A man walks past a bull statue in the BSE building. File | Photo source: PTI
Uncertainty over the general election outcome led to panic in Indian stock markets, with major benchmark indices falling by around 1.5%.
The S&P BSE Senesx index fell 1,062 points or 1.45% to 72,404. The NSE Nifty-50 index also lost 345 points or 1.55% to 21,957.5.
“There were murmurs [in the market] with lower-than-expected turnout in the polls, which may hamper the Modi government’s comeback,” said Ambareesh Baliga, an independent stock analyst, adding that confidence in the prime minister’s ‘400 plus (seats)’ campaign has weakened and “unresolved investors” have risen.
Only the car is stable
With the exception of automotive companies, major sectors led by energy, metals and real estate faced selling pressure. Larsen & Toubro, which lost 6%, dragged Sensex shares lower, followed by Asian Paints and JSW Steel, which fell 4.68% and 3.64% respectively.

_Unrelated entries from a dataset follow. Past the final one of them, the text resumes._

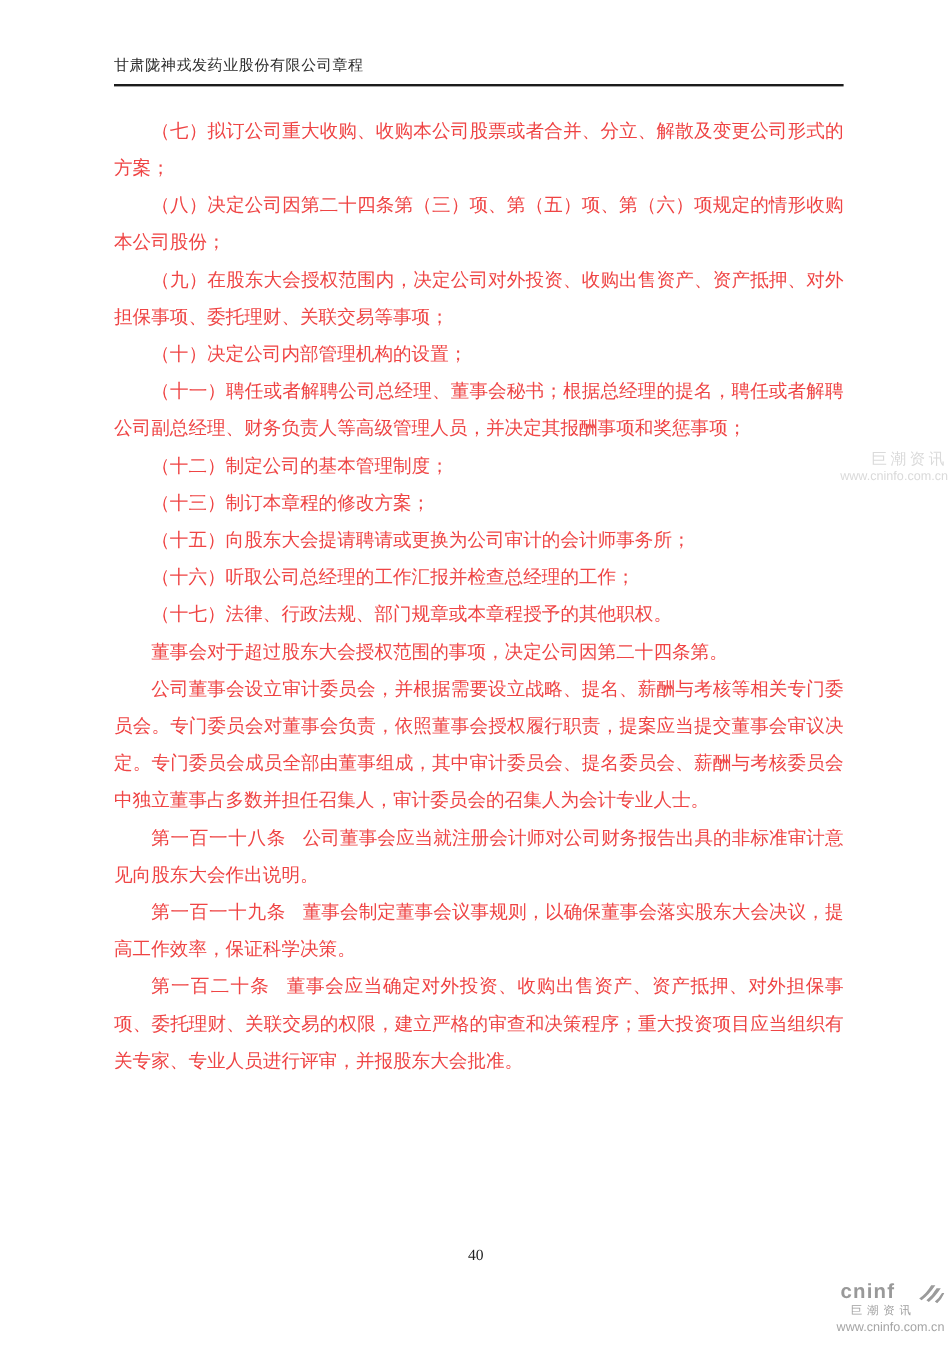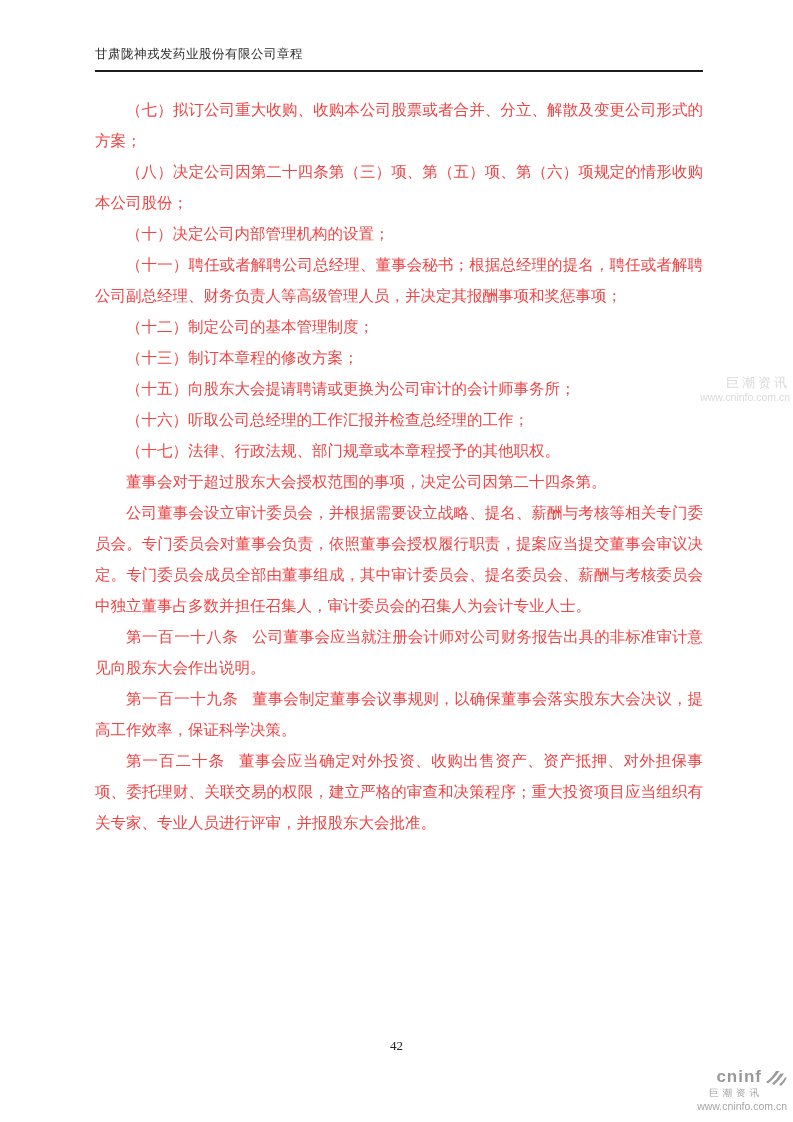"（九）在股东大会授权范围内，决定公司对外投资、收购出售资产、资产抵押、对外担保事" p.para { html: none -> <p><span>（九）在股东大会授权范围内，决定公司对外投资、收购出售资产、资产抵押、对外担保事项、委托理财、关联交易等事项；</span></p> }
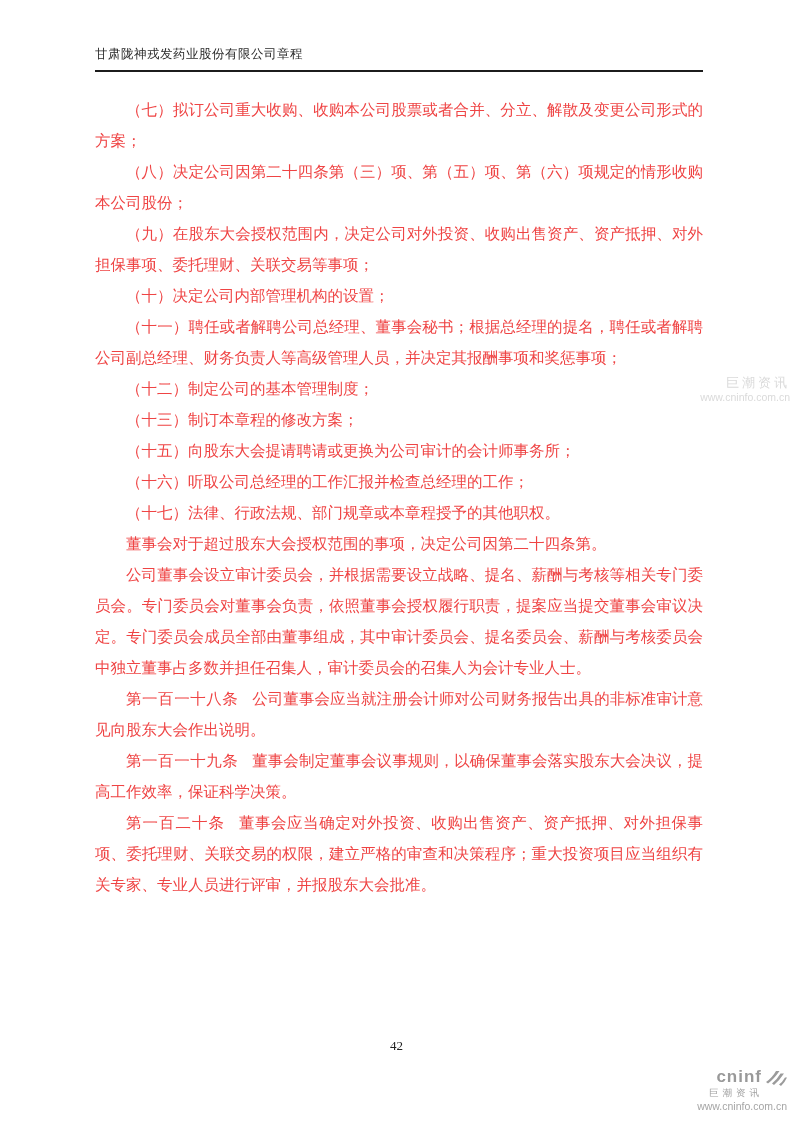"42" div.page-number { text: 42 -> 40 }
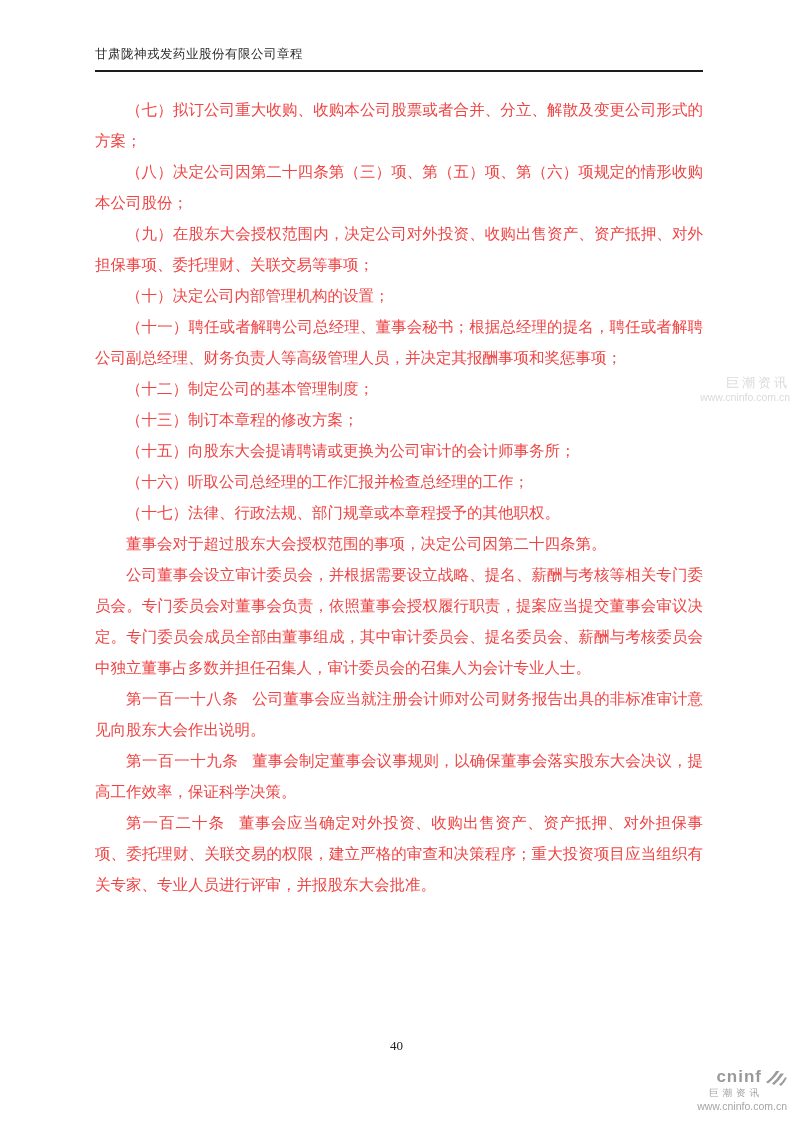"cninf" .brand-row { gap: 3px -> 19px }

Delegation of Mr. Baliga, Deven Choksey, MD, K.R.Choskey Shares & Securities Pvt. Ltd. added, “FIIs (foreign institutional investors) are selling mainly due to fear of lack of clear majority (for either party).”
“If the result is unexpected, the market may sharply correct the results after publication. However, investors do not want to wait until then and are selling now. When everyone thinks similarly, the fall is stronger,” Baliga added. He warned against breaking support levels if markets decline further on Friday, leading to sharper sell-offs.
“There is also a fear that SEBI (Securities and Exchange Board of India) will adopt stricter norms to restrict trading of indices and derivatives. Before this happens, FIIs exit their positions, which creates pressure on others to sell,” he added.